UN Works to Send Home Libya’s Stranded Migrants | ZION INTERNATIONAL CHRISTIAN CENTERS

Sunday, 10 December 2017

UN Works to Send Home Libya’s Stranded Migrants

 
The United Nations migration agency will send home an additional 15,000 migrants from detention camps in Libya before the year ends, the agency announced Dec. 1.
The International Organization for Migration (IOM) said it registered more than 400,000 migrants in Libya, though it estimates the total number ranges between 700,000 and 1 million. The group’s voluntary repatriation program already returned more than 14,000 migrants to their homes this year. The voluntary program includes migrants from Nigeria, Guinea, and Gambia,
among other countries.
Increasing reports of migrant abuse prompted the extra repatriation efforts. CNN in November released a video from a property outside Libya’s capital city, Tripoli, where a salesman auctioned off a dozen people in six minutes for about $400 each. Several migrants who started off with plans to arrive in Europe narrated how smugglers sold them off for daily labor and how they were beaten and held in deplorable conditions.
“Scaling up our return program may not serve to fully address the plight of migrants in Libya, but it is our duty to take migrants out of detention centers as a matter of absolute priority,” said William Lacy Swing, the IOM director general.
More than 160,000 migrants have crossed the Mediterranean Sea and arrived in Europe this year, with 3,038 migrants dying en route, according to the IOM. The number of migrant arrivals dipped from the same time last year after Italy helped the Libyan coast guard stop smuggler boats from crossing the sea.

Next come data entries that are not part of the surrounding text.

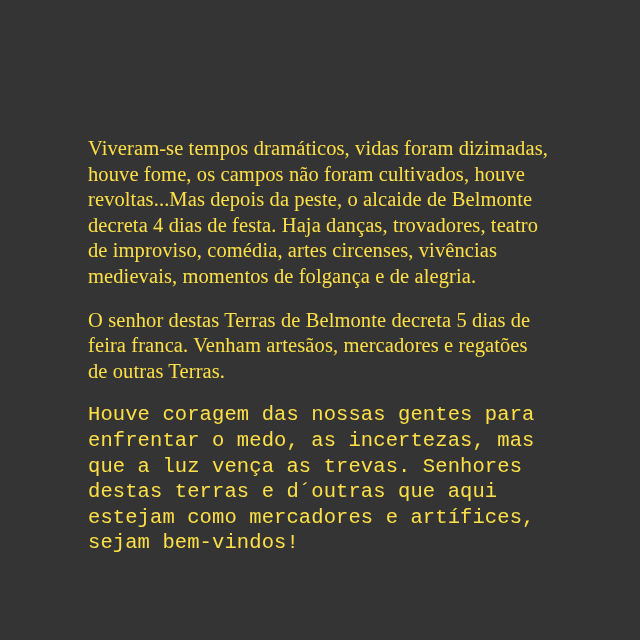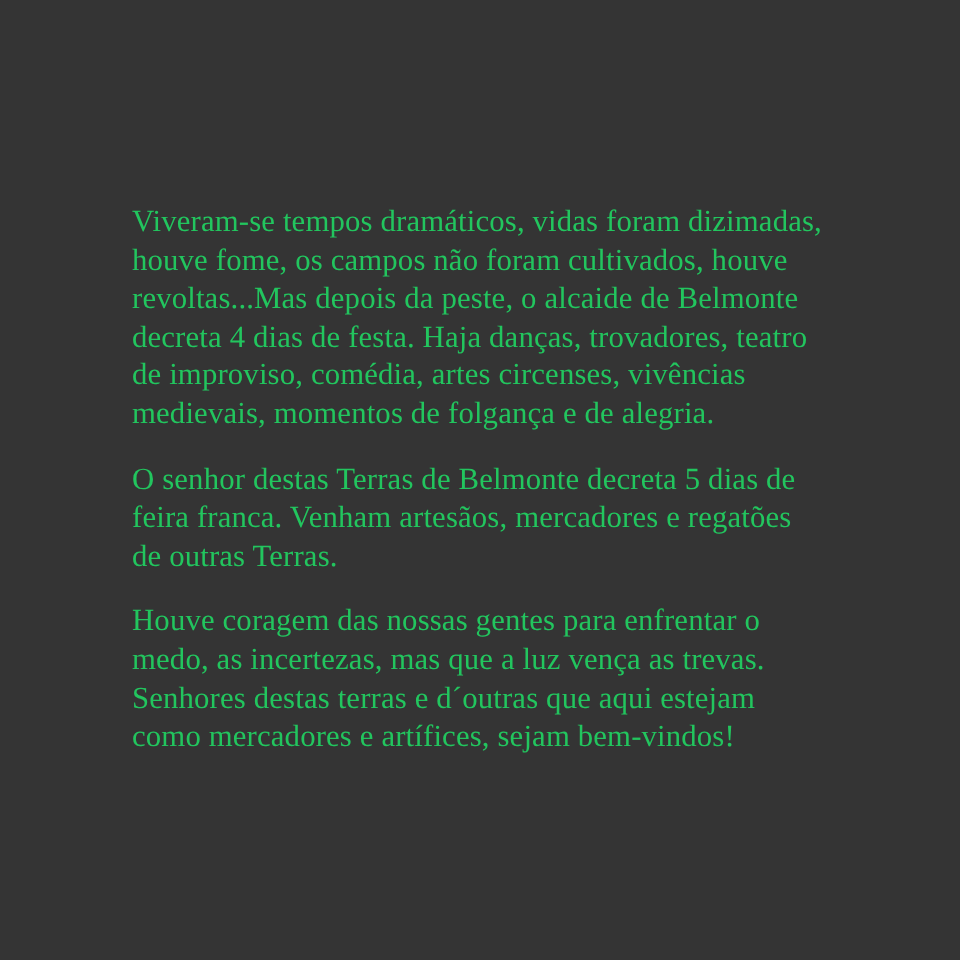--- a/index.html
+++ b/index.html
@@ -32,7 +32,7 @@
     letter-spacing: 0.1px;
     margin: 0 0 18px 0;
     text-align: left;
-    color: #22c55e;
+    color: #fde047;
     font-weight: 400;
   }
   .paragraph:last-child {

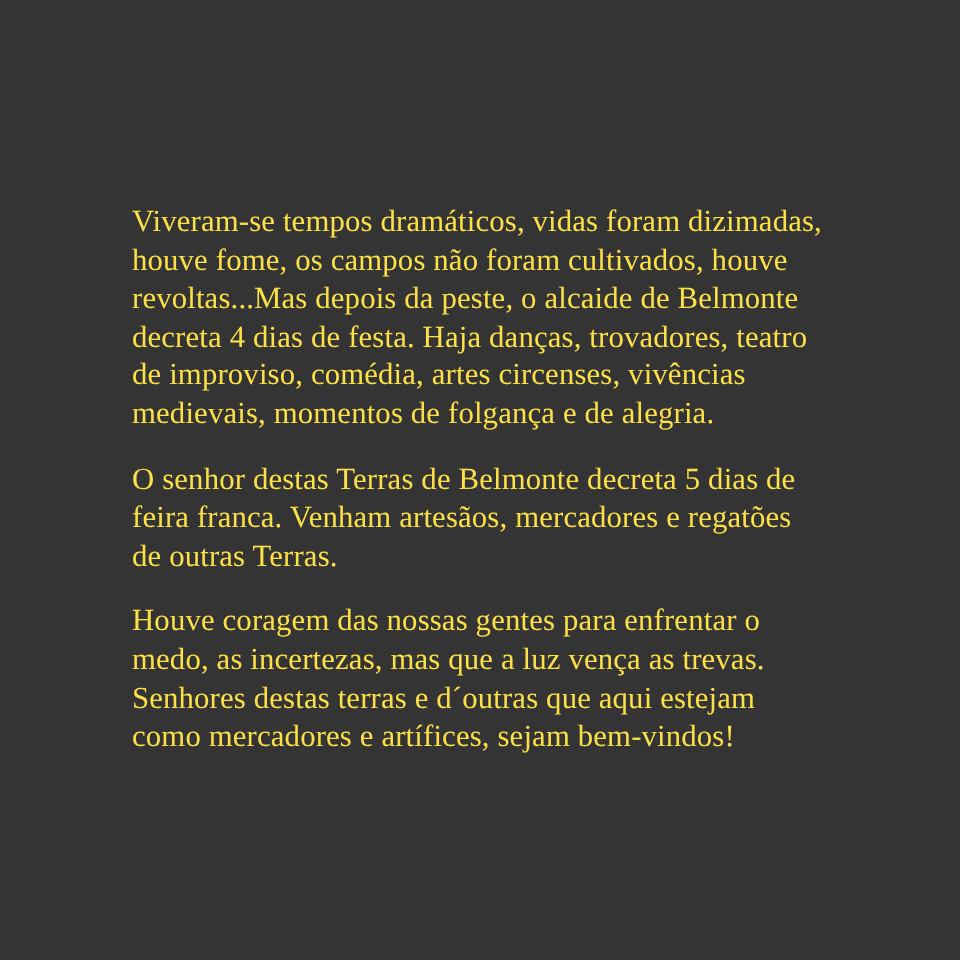--- a/index.html
+++ b/index.html
@@ -37,6 +37,7 @@
   }
   .paragraph:last-child {
     margin-bottom: 0;
+    font-family: Liberation Mono, monospace;
   }
 </style>
 </head>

But now thousands more migrants remain stranded in Libyan holding centers.
Libya descended into crisis in 2011 after NATO-backed rebels overthrew and killed longtime authoritative leader Muammar Qaddafi. The country’s political vacuum and insecurity has allowed traffickers who exploit migrants to thrive.
Since the release of the CNN video, more African leaders have stepped up to respond to the crisis. Ghanaian President Nana Akufo-Addo described the video as “gross and scandalous.” The country’s mission in Malta said it visited three detention centers in Tripoli and helped to repatriate some 168 detainees. Nigerian authorities worked with the IOM to repatriate 242 migrants on Wednesday. Abike Dabiri, Nigeria’s special adviser on foreign and diaspora affairs, said about 5,000 Nigerians returned from Libya in the past year.
The European Union, United Nations, and African Union last week set up an emergency plan to respond to the crisis during a summit in Ivory Coast. French President Emmanuel Macron said the plan includes an operational task force made up of European and African security services. “The goal will be in very short order to be able to arrest identified traffickers, dismantle these networks and their financing,” he said.
EU countries agreed to finance the voluntary return of migrants from Libya, currently led by the IOM. Vulnerable migrants who might later qualify for asylum will leave Libya for Chad or Niger before they reach their destination countries.
Sherine El Taraboulsi-McCarthy, a research fellow with the U.K.-based Overseas Development Institute, said any long-lasting solution would make the migrants’ needs a priority. “I don’t think there’s a quick fix for it, but the emergency plan should be to work with the local actors, not necessarily the government, and try to find a solution that would be in the best interest of the migrants,” she said.